The Pambula Lake system to the south of Merimbula has continued to fish well despite the recent rains and cold water.

This place amazes me during winter, the water is crystal clear towards the entrance but the fish keep chewing and doing the right thing. The fish are right throughout the system but the lower reaches, from the main basin to the estuary entrance, has fished extremely well. Sessions of 40-50 fish have been common, with bream, salmon, trevally, tailor, blackfish, flathead and big winter whiting making up the bag.

Soft plastics have worked well, but blades have probably been best. Slow lifts are all that's required and they should be fished with a relatively tight line. Applying a little bit of S-Factor will increase catch rates, especially when dead-sticking the blades.

Merimbula Lake has slowed somewhat, but trevally and bream are in the channels from the bridge downstream.

Good populations of tailor are in the top lake with the odd decent red falling to fresh squid too.

The flatties are very quiet, but if you concentrate your efforts in the shallower sections, you should be able to get a feed. Smaller plastics and blades will work, but expect to put the casts in to get the desired results.

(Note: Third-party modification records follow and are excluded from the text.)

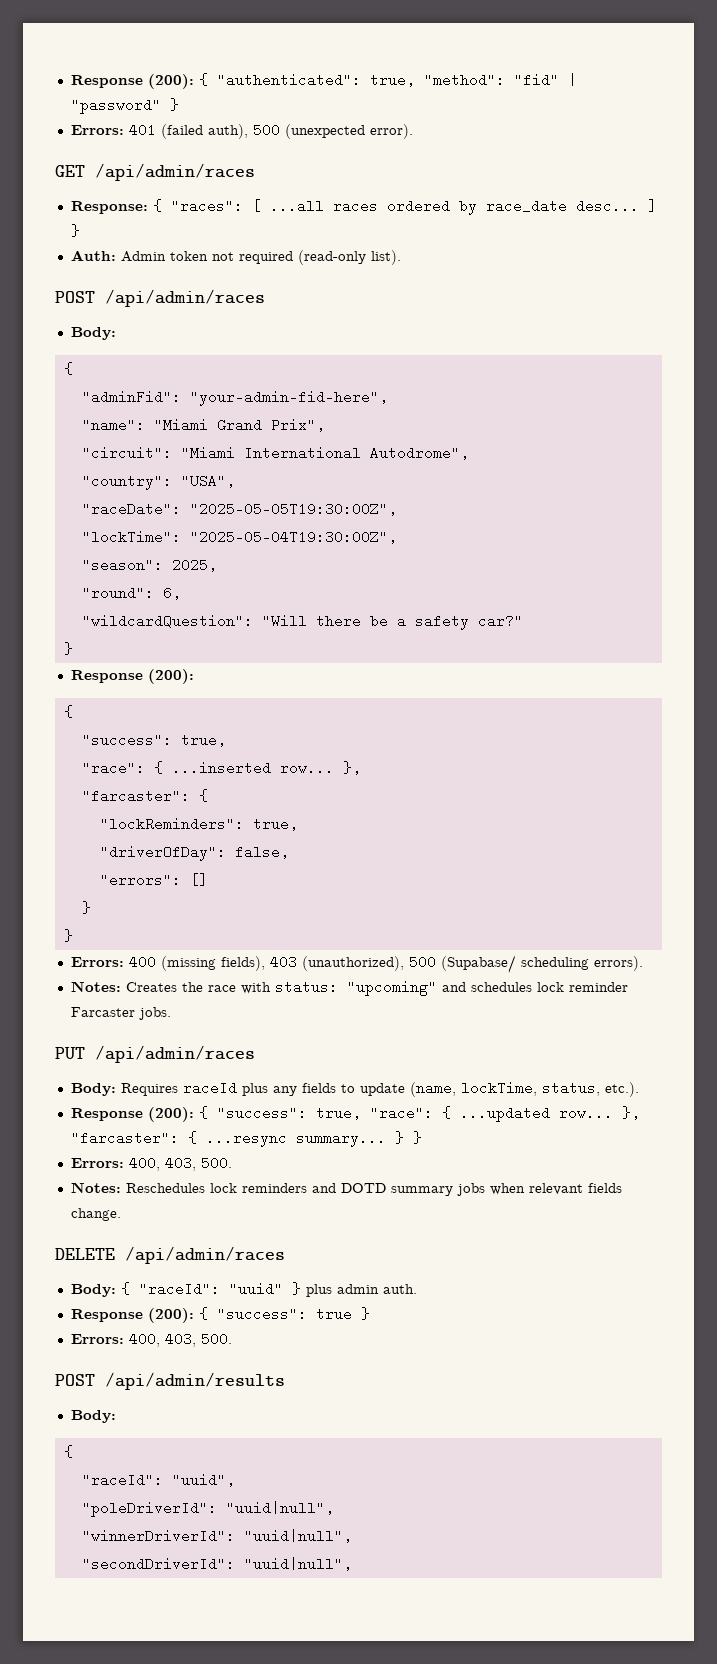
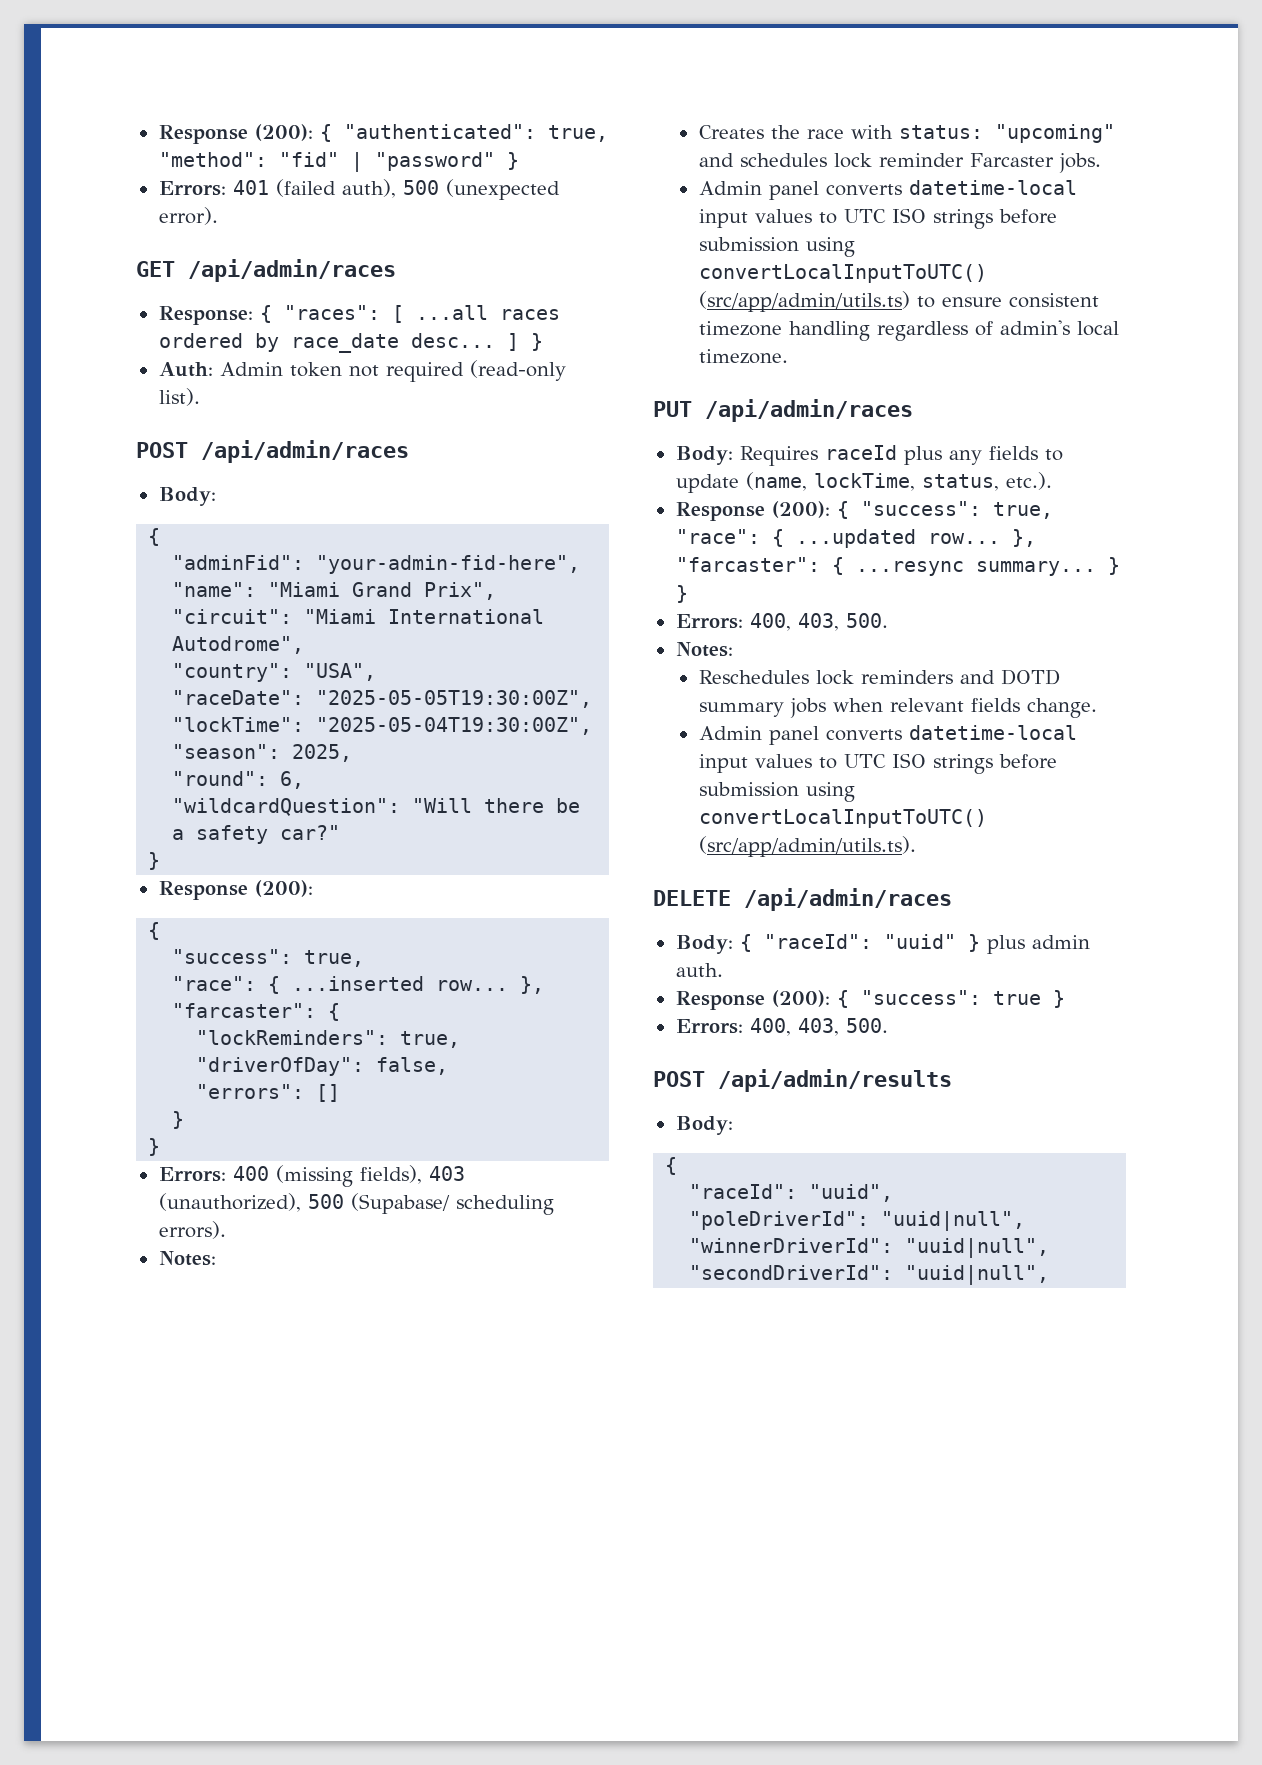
  Errors: 400 (missing fields), 403 (unauthorized), 500 (Supabase/ scheduling errors).
- Notes: Creates the race with status: "upcoming" and schedules lock reminder Farcaster jobs.
+ Notes:
+ Creates the race with status: "upcoming" and schedules lock reminder Farcaster jobs.
+ Admin panel converts datetime-local input values to UTC ISO strings before submission using convertLocalInputToUTC() (src/app/admin/utils.ts) to ensure consistent timezone handling regardless of admin's local timezone.
  } }
  Errors: 400, 403, 500.
- Notes: Reschedules lock reminders and DOTD summary jobs when relevant fields change.
+ Notes:
+ Reschedules lock reminders and DOTD summary jobs when relevant fields change.
+ Admin panel converts datetime-local input values to UTC ISO strings before submission using convertLocalInputToUTC() (src/app/admin/utils.ts).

The beaches have fished very well for months now and I can’t see that changing. Salmon are the main species that anglers have been targeting with some fish pushing the 5kg mark. At that size, they are even great sport on paternoster rigs rigged on heavier tackle. If you downsize to lighter spin tackle, you’re in for some serious sports fishing. Take a handful of 20-30g shiners plus a 7’ estuary combo with 6lb braid and you’re in for some serious fun. With the lighter outfits you can cast those small shiners a mile and cover a lot of ground. Sure, you loose a few fish when they jump off due to the extended length of battle, but that’s half the fun if you ask me. Better beaches to try are Haycock, Tura, and North Tura.

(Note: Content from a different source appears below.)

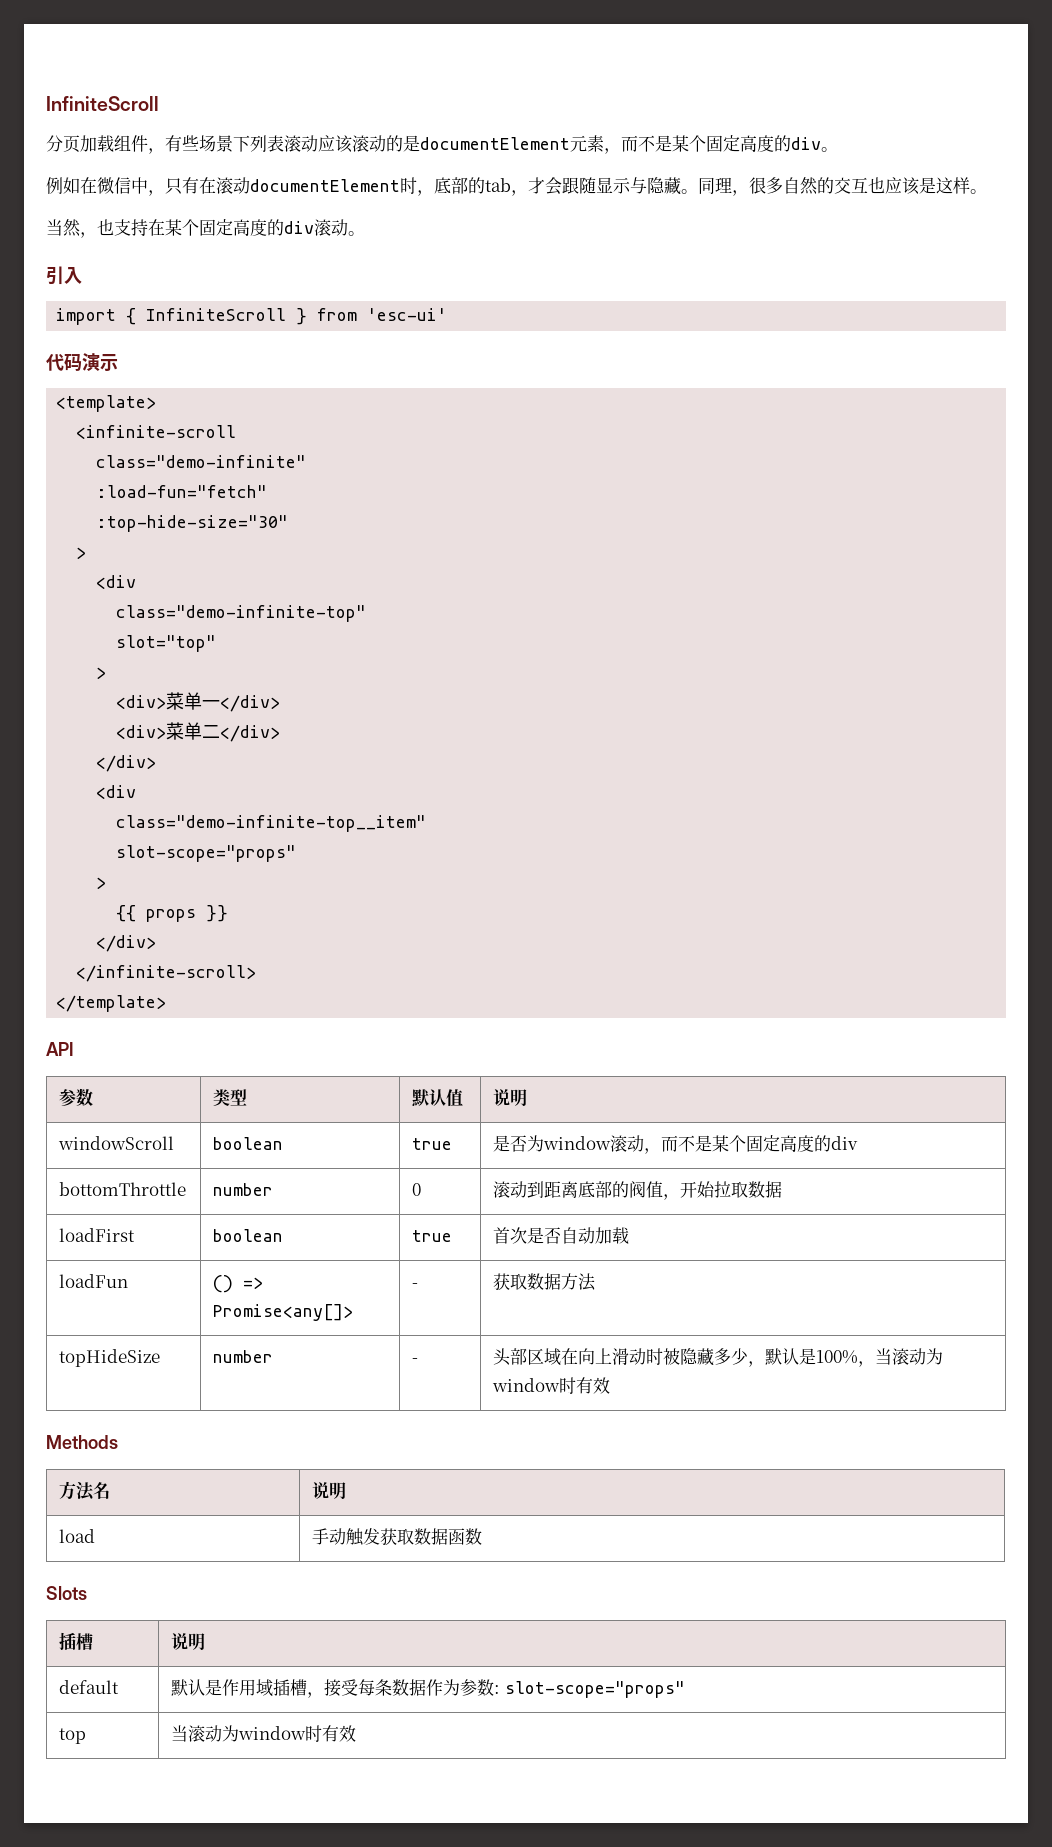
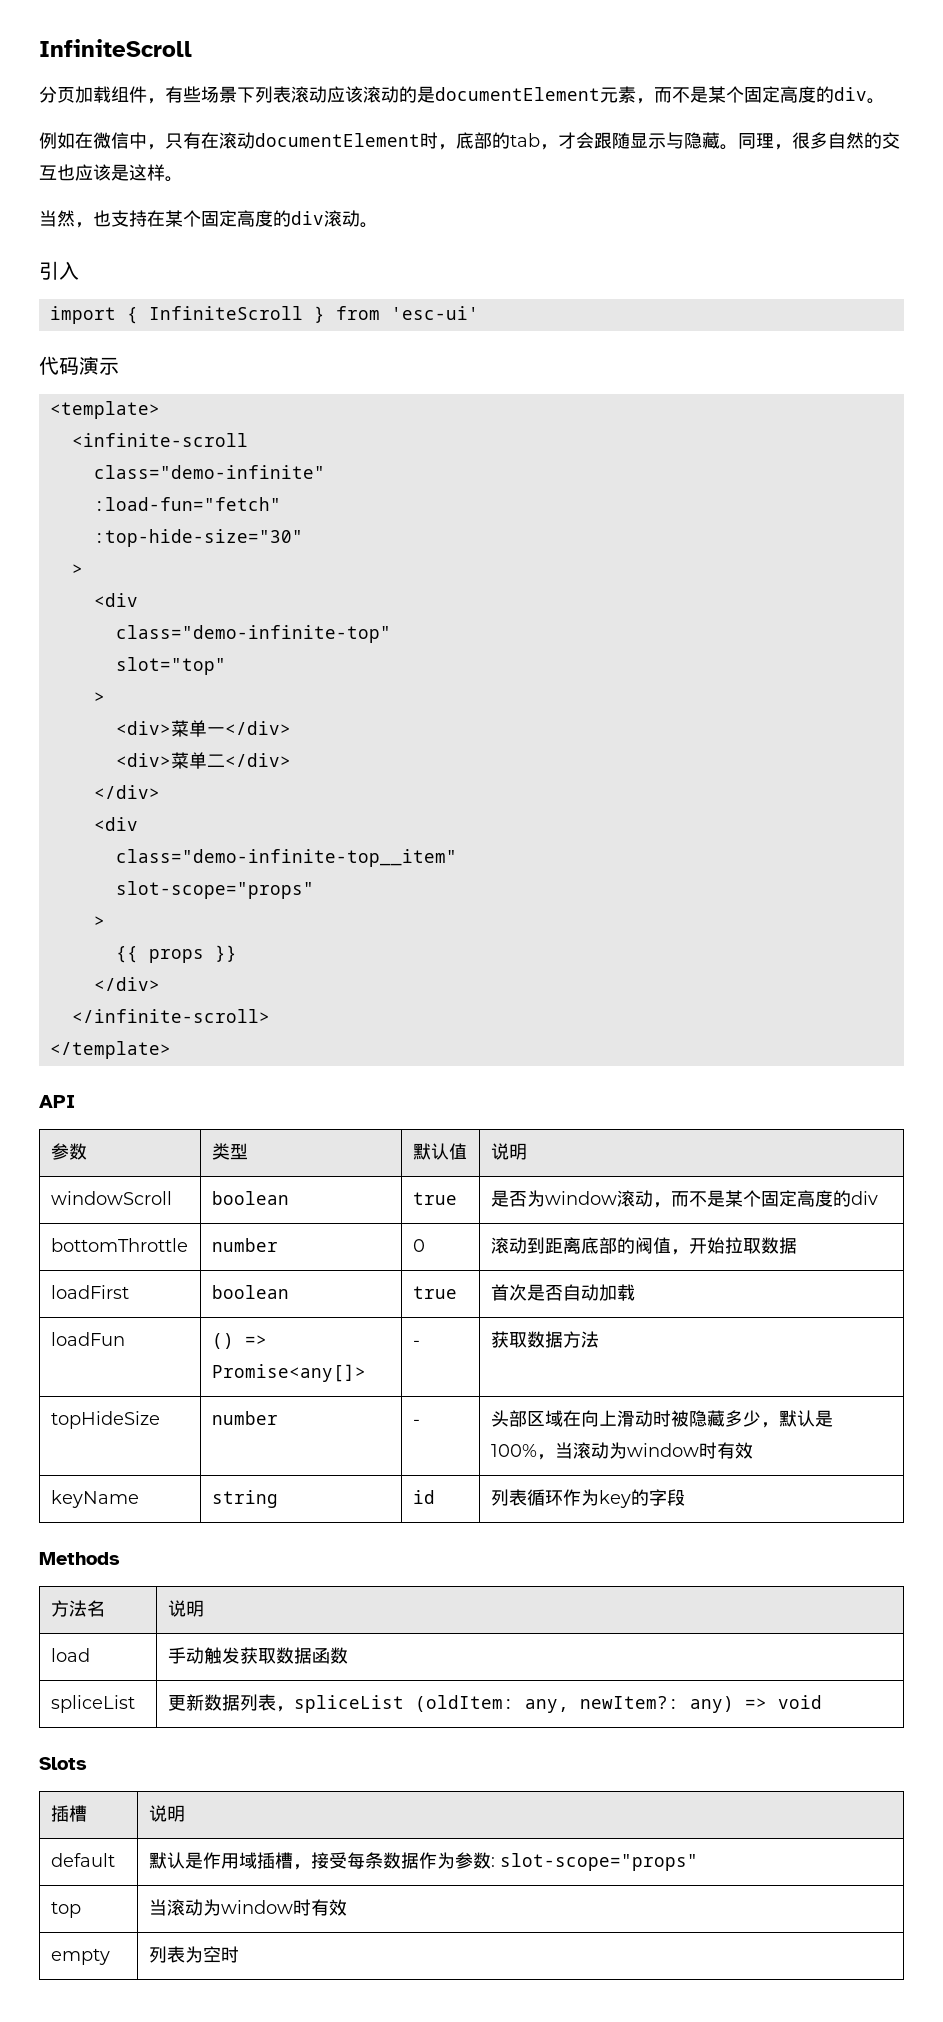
+ keyName | string | id | 列表循环作为key的字段
+ spliceList | 更新数据列表，spliceList (oldItem: any, newItem?: any) => void
+ empty | 列表为空时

If you’re after a feed and are not too fussed about the sport, expect a few good yellowfin bream this month. Fishing just past the shore dump into slightly deeper water with as little weight as possible should do the trick. Use berley sparsely with live beach worms or pipi and you should be in business. I'd be fishing the north end of North Tura Beach close to Bournda Island if bream are your target.

The stones have produced all the usual winter species, with salmon in plague proportions at times. These surface speedsters are dynamite on light tackle and have to be the best all year round sports fish in my books. They are readily available, eat lures, baits and flies and best of all, they fight super well.

There's been some jumbo-sized tailor mixed in with the sambos with greenbacks to 70cm being caught. They are big tailor for this neck of the woods and fight extremely well. All headlands are fishing well, with Tura Head, Long Point and the main wharf in Merimbula Bay being the best.

For anglers after a feed, blackfish and drummer have continued to do the right thing with Short Point the place to fish. Lightly weighted baits like prawns, cabbage and cunjevoi cast into the wash should see a fish or two with groper on the cards as well.

Offshore, we have had a good run of yellowfin tuna prior to the rough weather we've experienced lately. Fish to 78kg were caught with multiple captures on some boats when they found the fish. Most fish were caught cubing, and the 70 fathom line to the shelf was the place to fish. There were albacore mixed in with the fin, with some monsters over 20kg being captured regularly.

It will be interesting to see what the offshore scene has to offer after this latest bout of rough weather. I'd expect the southern bluefin to be here, it's the right time of year and the water temperatures on the charts look good. All we need is Mother Nature to do the right thing and let the fishos get out there and see what's going on. Trolling will be the go to method for the southern bluefin.

Closer to shore, the snapper will be chewing big time after this rough weather. Most reefs will hold fish with Lennards Island to the south being the pick.